> _Listed records_:
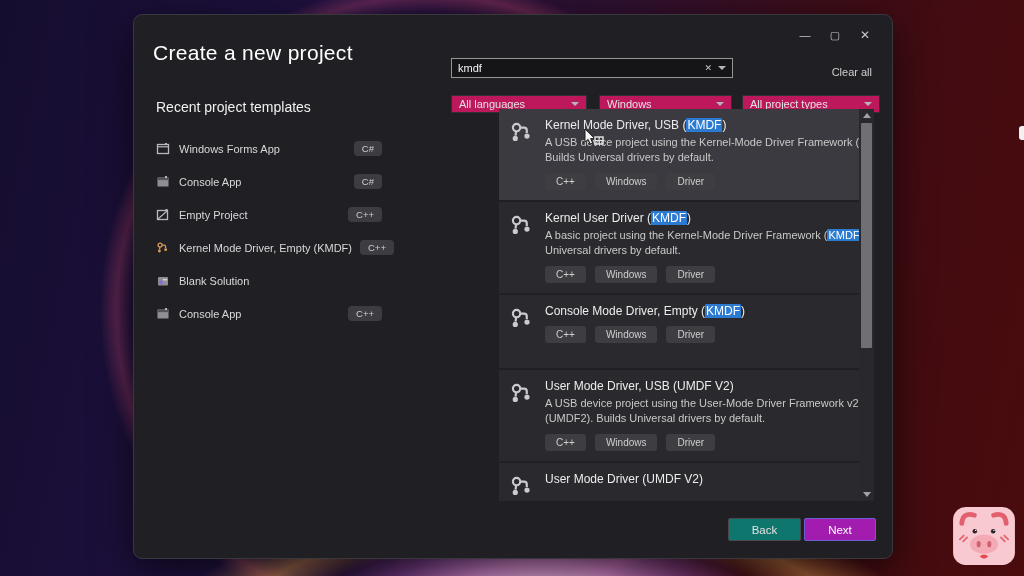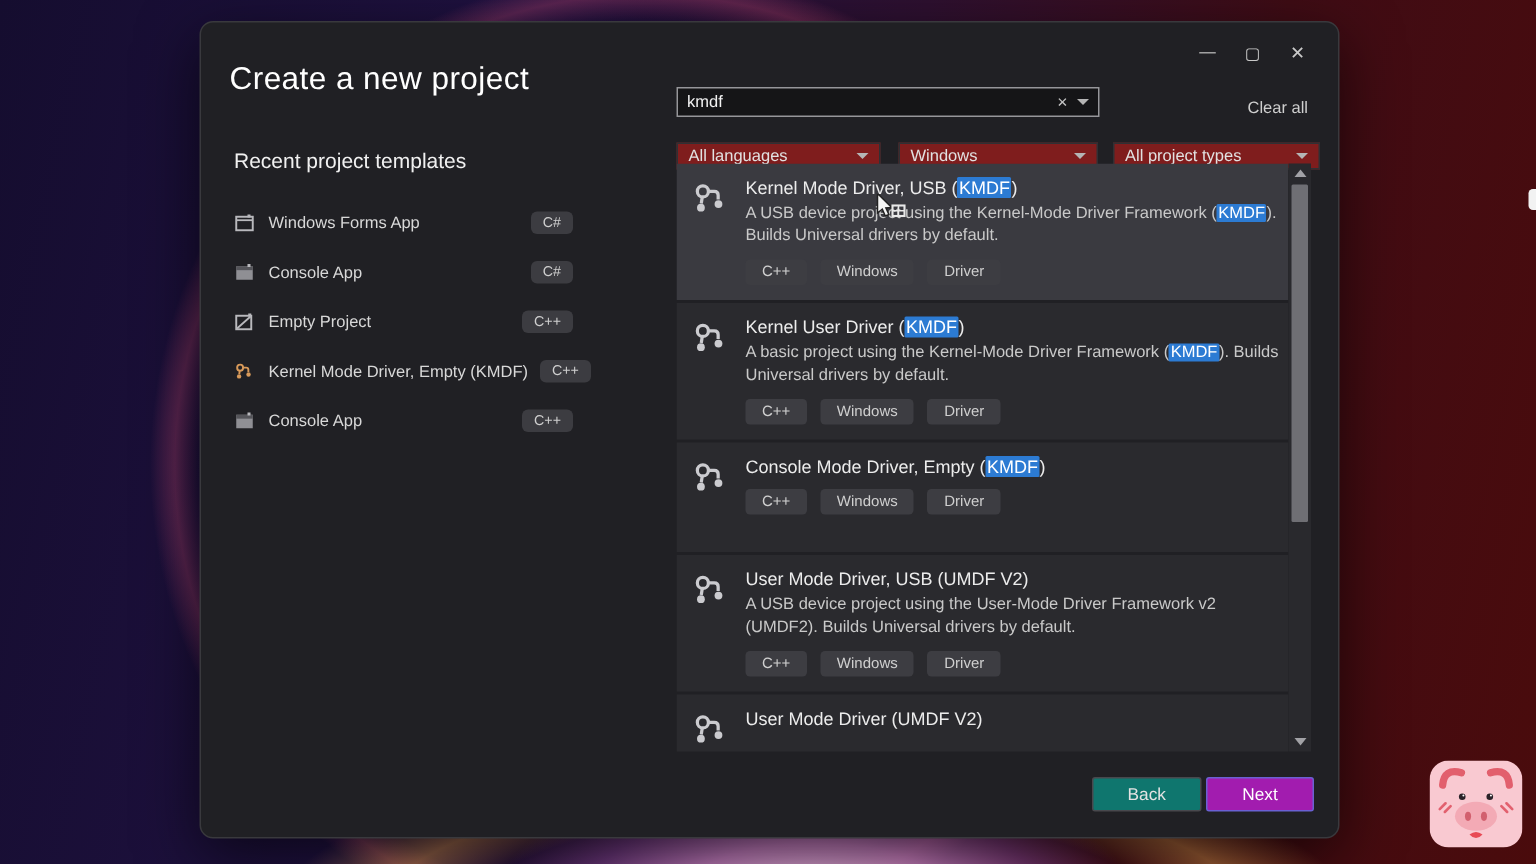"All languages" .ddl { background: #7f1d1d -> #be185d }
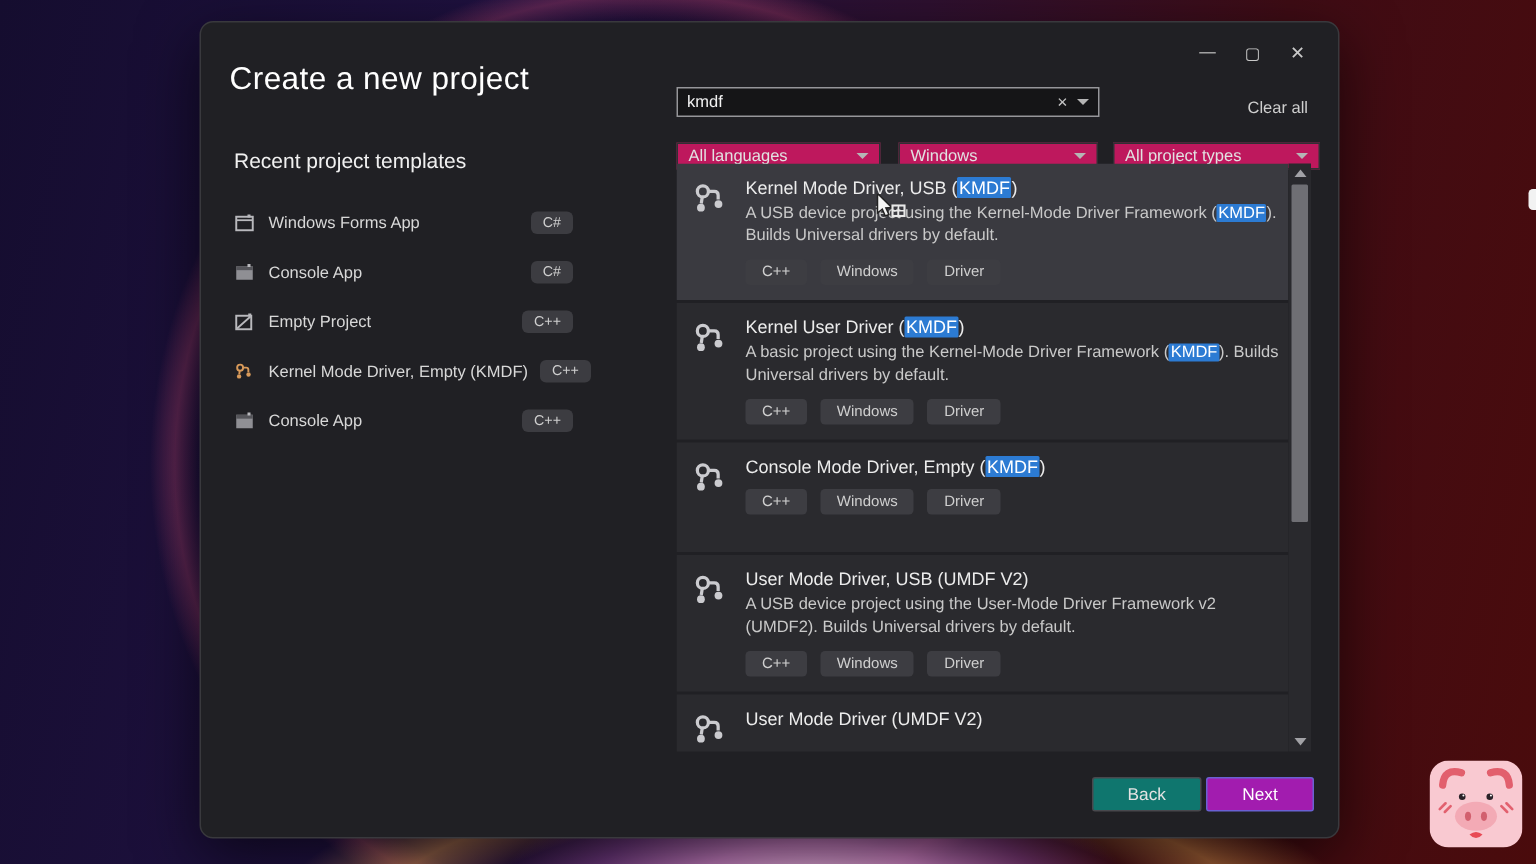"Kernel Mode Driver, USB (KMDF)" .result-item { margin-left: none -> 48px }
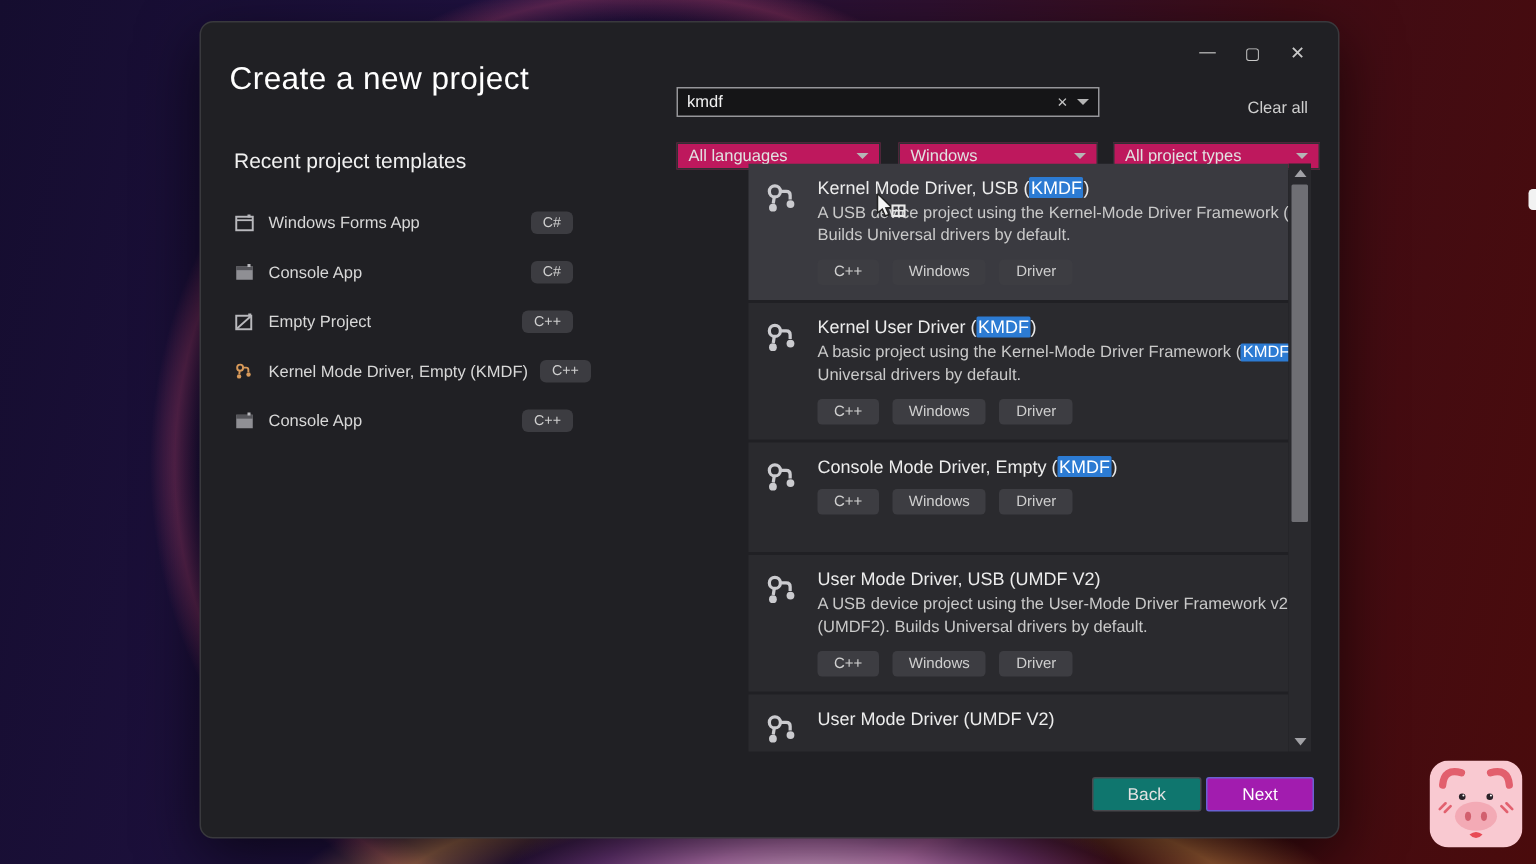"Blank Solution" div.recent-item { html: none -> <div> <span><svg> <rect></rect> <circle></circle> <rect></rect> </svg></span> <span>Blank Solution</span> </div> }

...

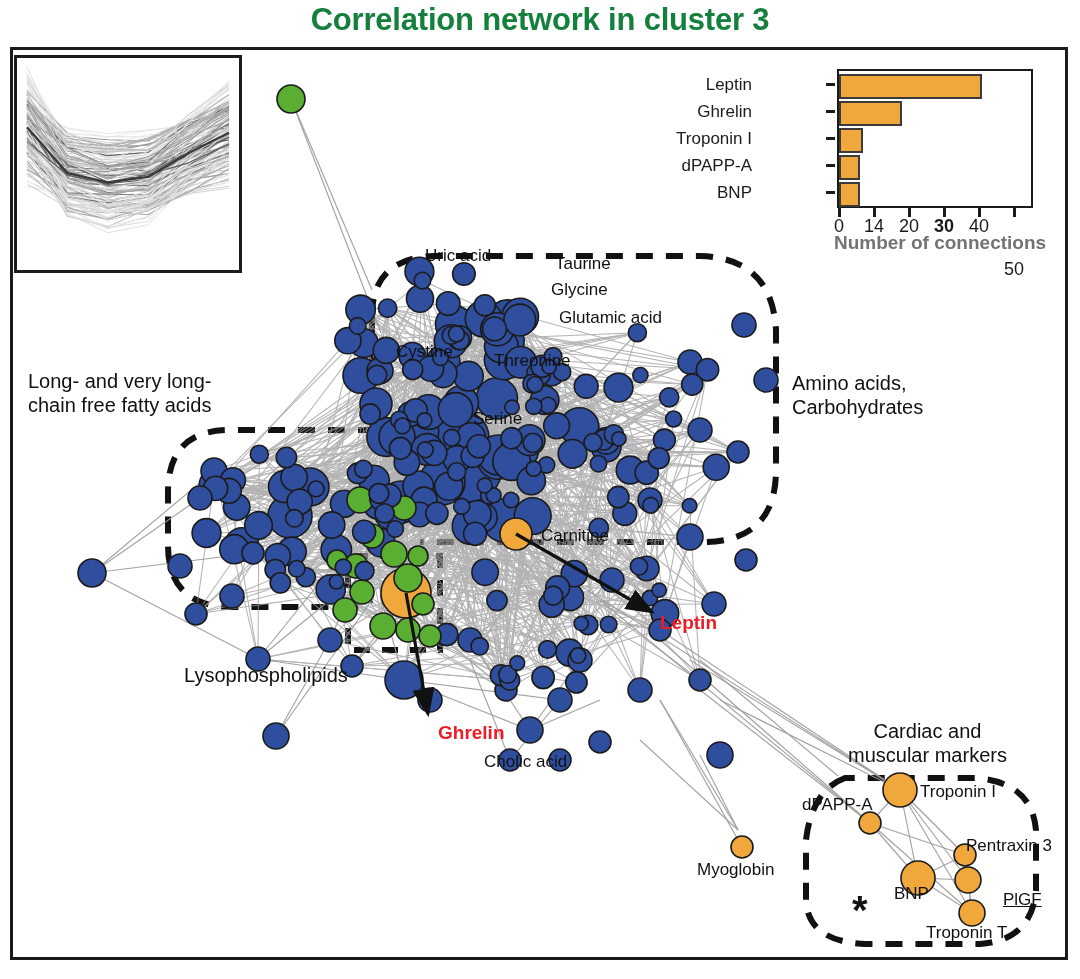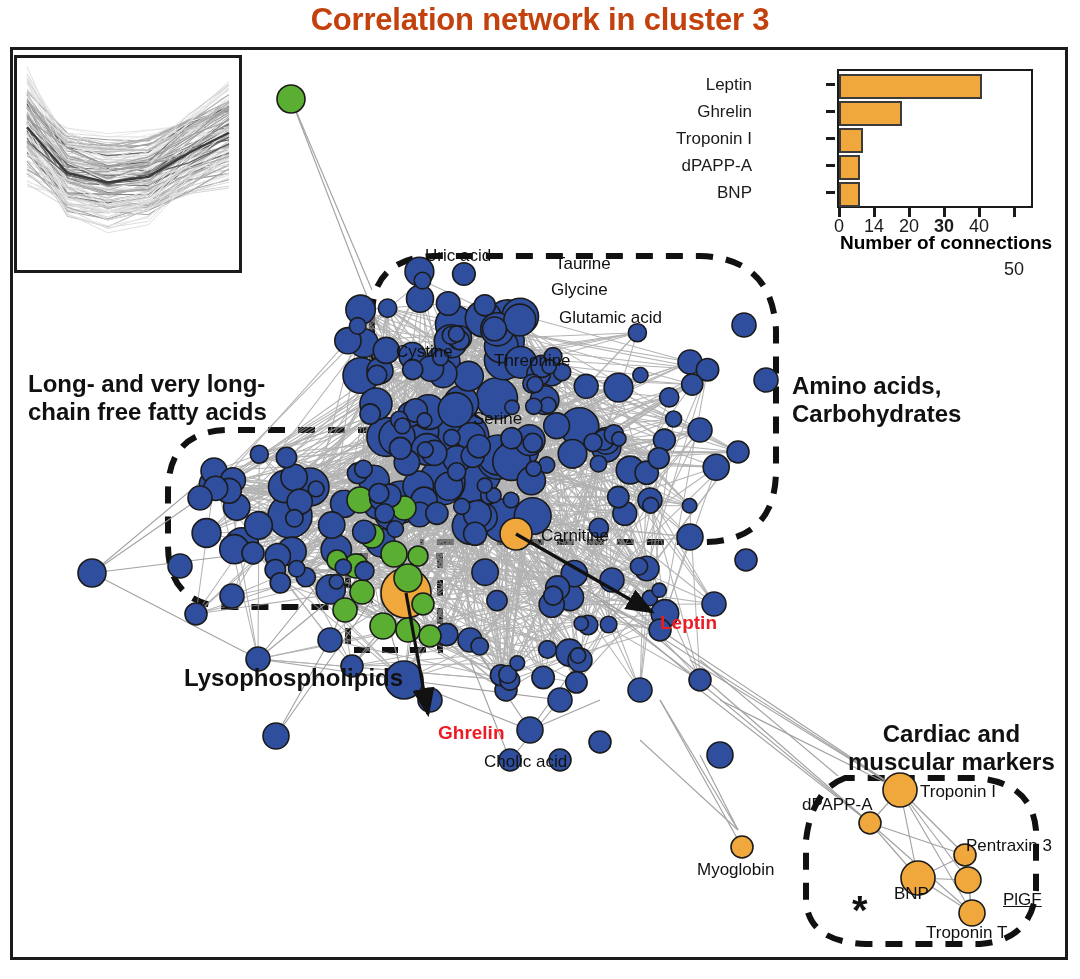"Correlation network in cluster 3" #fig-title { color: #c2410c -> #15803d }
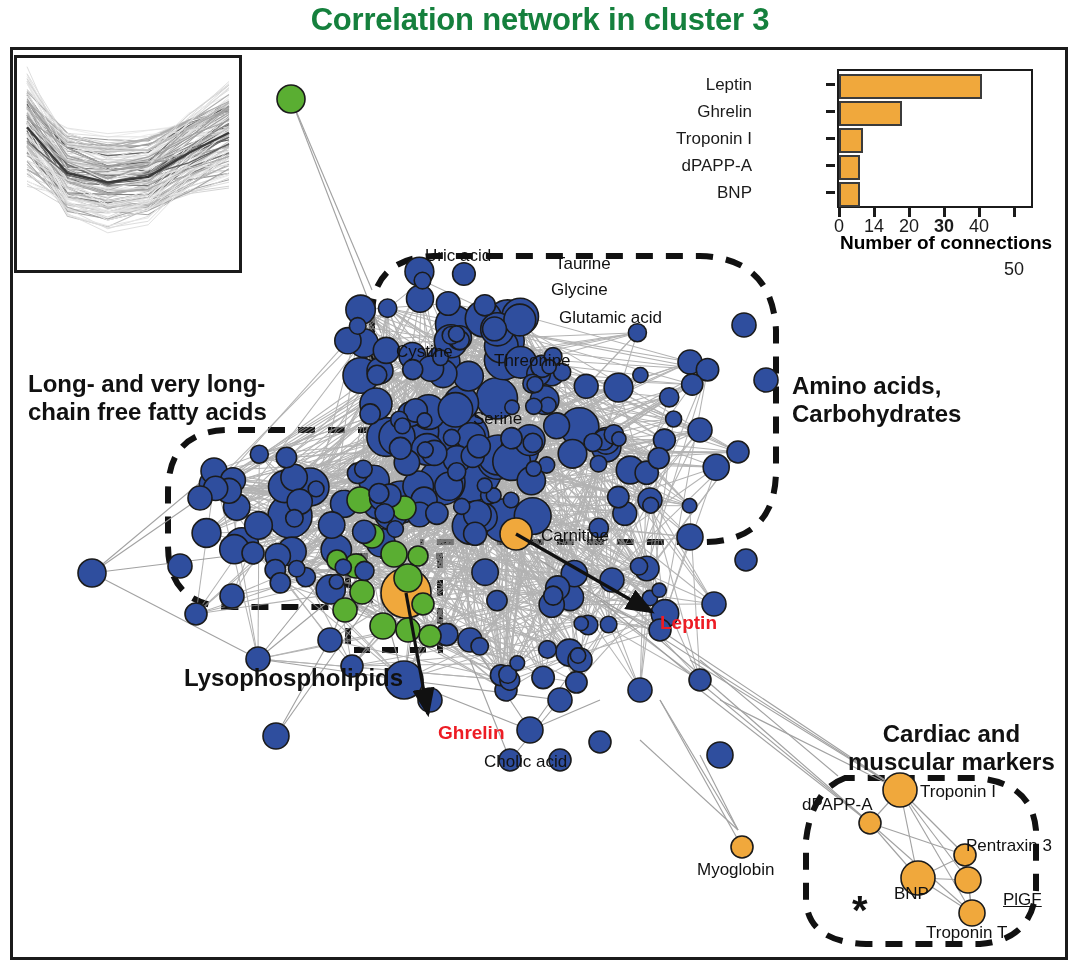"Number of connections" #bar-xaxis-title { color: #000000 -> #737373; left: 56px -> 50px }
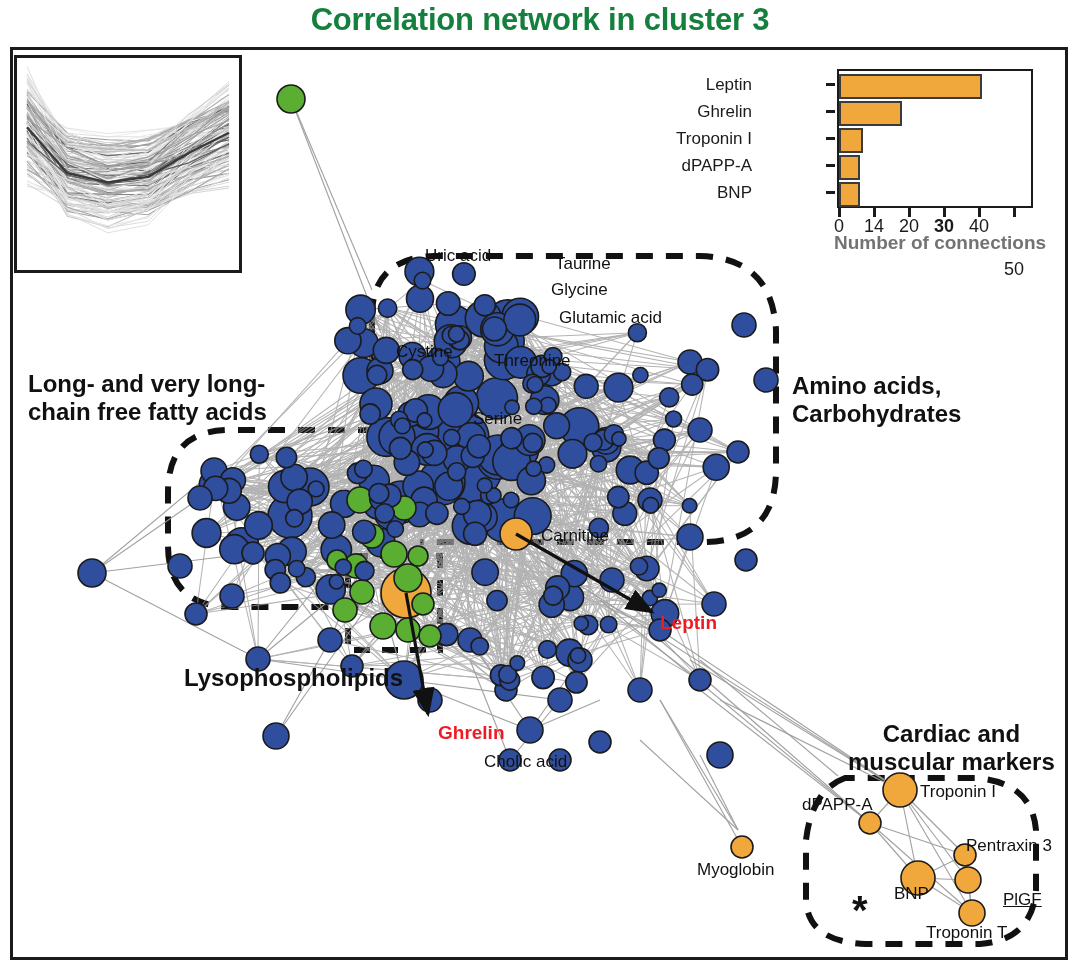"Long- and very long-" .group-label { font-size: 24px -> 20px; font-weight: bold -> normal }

> _What you are asked to do_:
Quote the lines above exactly, starting with the one that has "Mode Driver, USB" and ending with the one that has "html: none ->"; drop the pictures and include nothing else.

> _Result of the exercise_:
"Kernel Mode Driver, USB (KMDF)" .result-item { margin-left: none -> 48px }
"Blank Solution" div.recent-item { html: none -> <div> <span><svg> <rect></rect> <circle></circle> <rect></rect> </svg></span> <span>Blank Solution</span> </div> }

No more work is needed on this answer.